## Records for this task
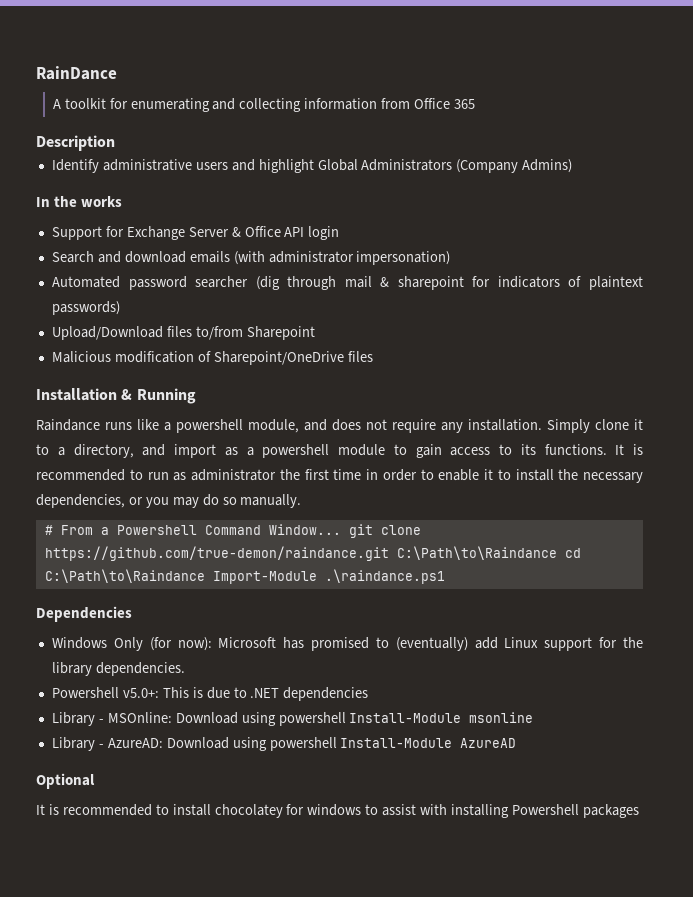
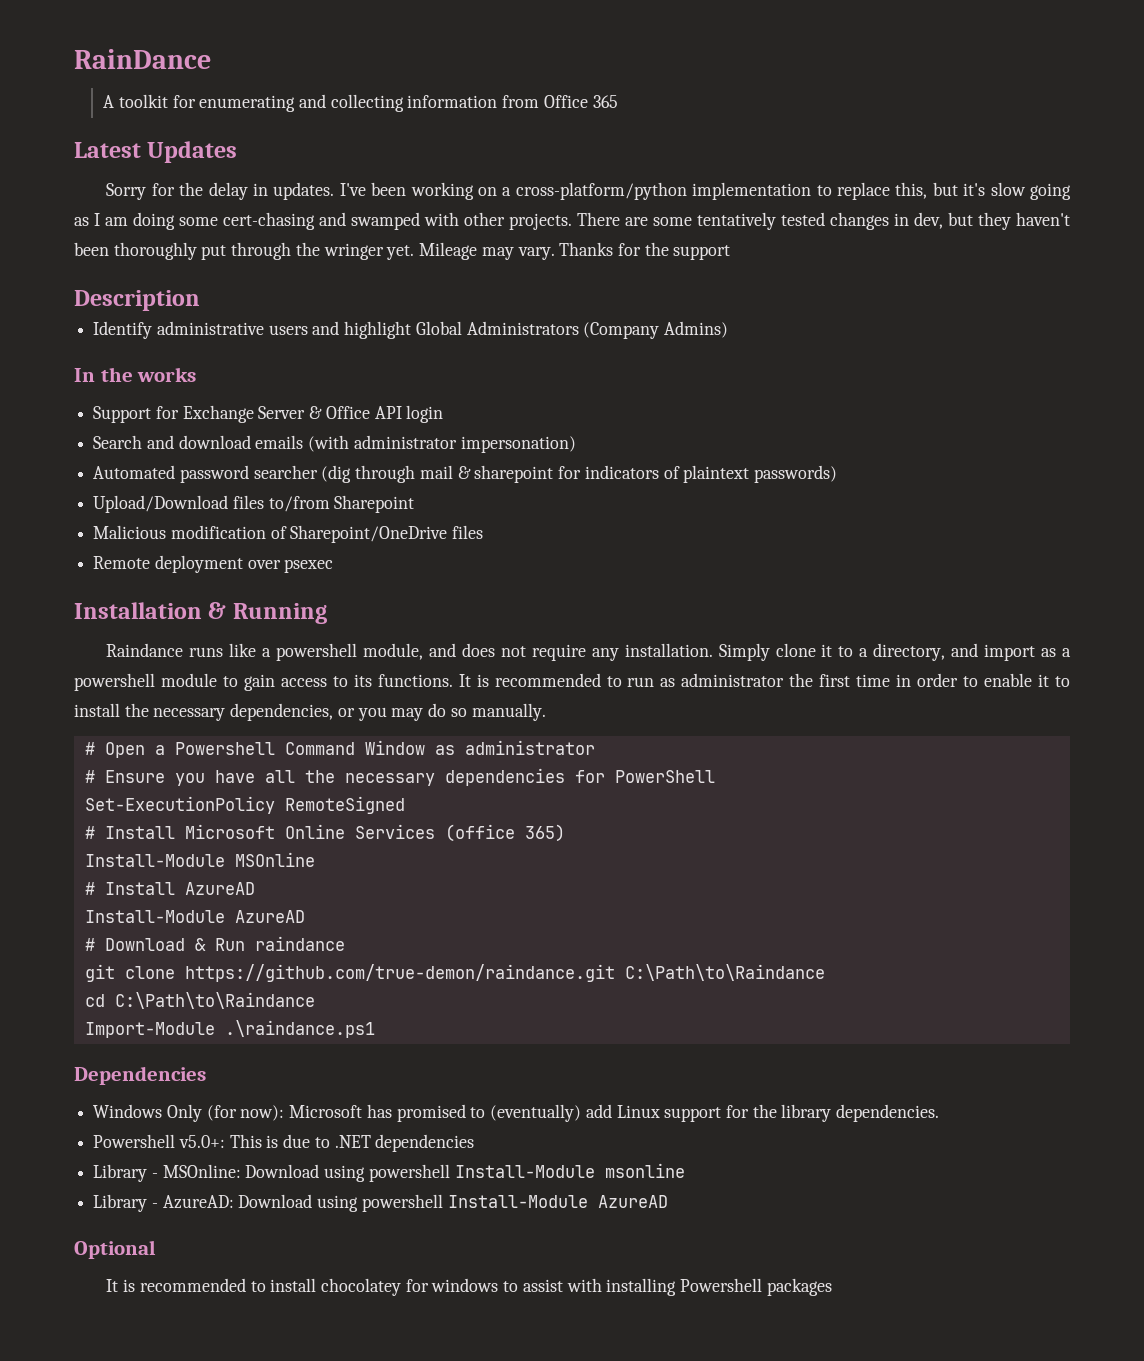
(476, 104) none -> [74,141,238,163] [106,182,1071,200] [74,212,1070,230] [74,242,731,260] // Latest Updates // Sorry for the delay in updates. I've been working on a cross-platform/python implementation to replace this, but it's slow going as I am doing some cert-chasing and swamped with other projects. There are some tentatively tested changes in dev, but they haven't been thoroughly put through the wringer yet. Mileage may vary. Thanks for the support
(373, 356) none -> [93,555,334,573] // Remote deployment over psexec
[60,525,93,535] From -> [104,742,145,758] Open
[268,524,341,535] Window... -> [364,740,595,755] [84,768,715,786] [84,796,405,814] [84,824,565,842] [84,852,315,867] [84,882,255,895] [84,910,305,923] [84,936,345,951] Window as administrator // # Ensure you have all the necessary dependencies for PowerShell // Set-ExecutionPolicy RemoteSigned // # Install Microsoft Online Services (office 365) // Install-Module MSOnline // # Install AzureAD // Install-Module AzureAD // # Download & Run raindance //
(557, 553) none -> (825, 972) //
(205, 576) none -> (315, 1000) //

## How to complete this task
Beginning with the line containing "[268,524,341,535] Window... ->", repeat each line of the listing above, exactly, through the last one, and stop there.

## Solution to this exercise
[268,524,341,535] Window... -> [364,740,595,755] [84,768,715,786] [84,796,405,814] [84,824,565,842] [84,852,315,867] [84,882,255,895] [84,910,305,923] [84,936,345,951] Window as administrator // # Ensure you have all the necessary dependencies for PowerShell // Set-ExecutionPolicy RemoteSigned // # Install Microsoft Online Services (office 365) // Install-Module MSOnline // # Install AzureAD // Install-Module AzureAD // # Download & Run raindance //
(557, 553) none -> (825, 972) //
(205, 576) none -> (315, 1000) //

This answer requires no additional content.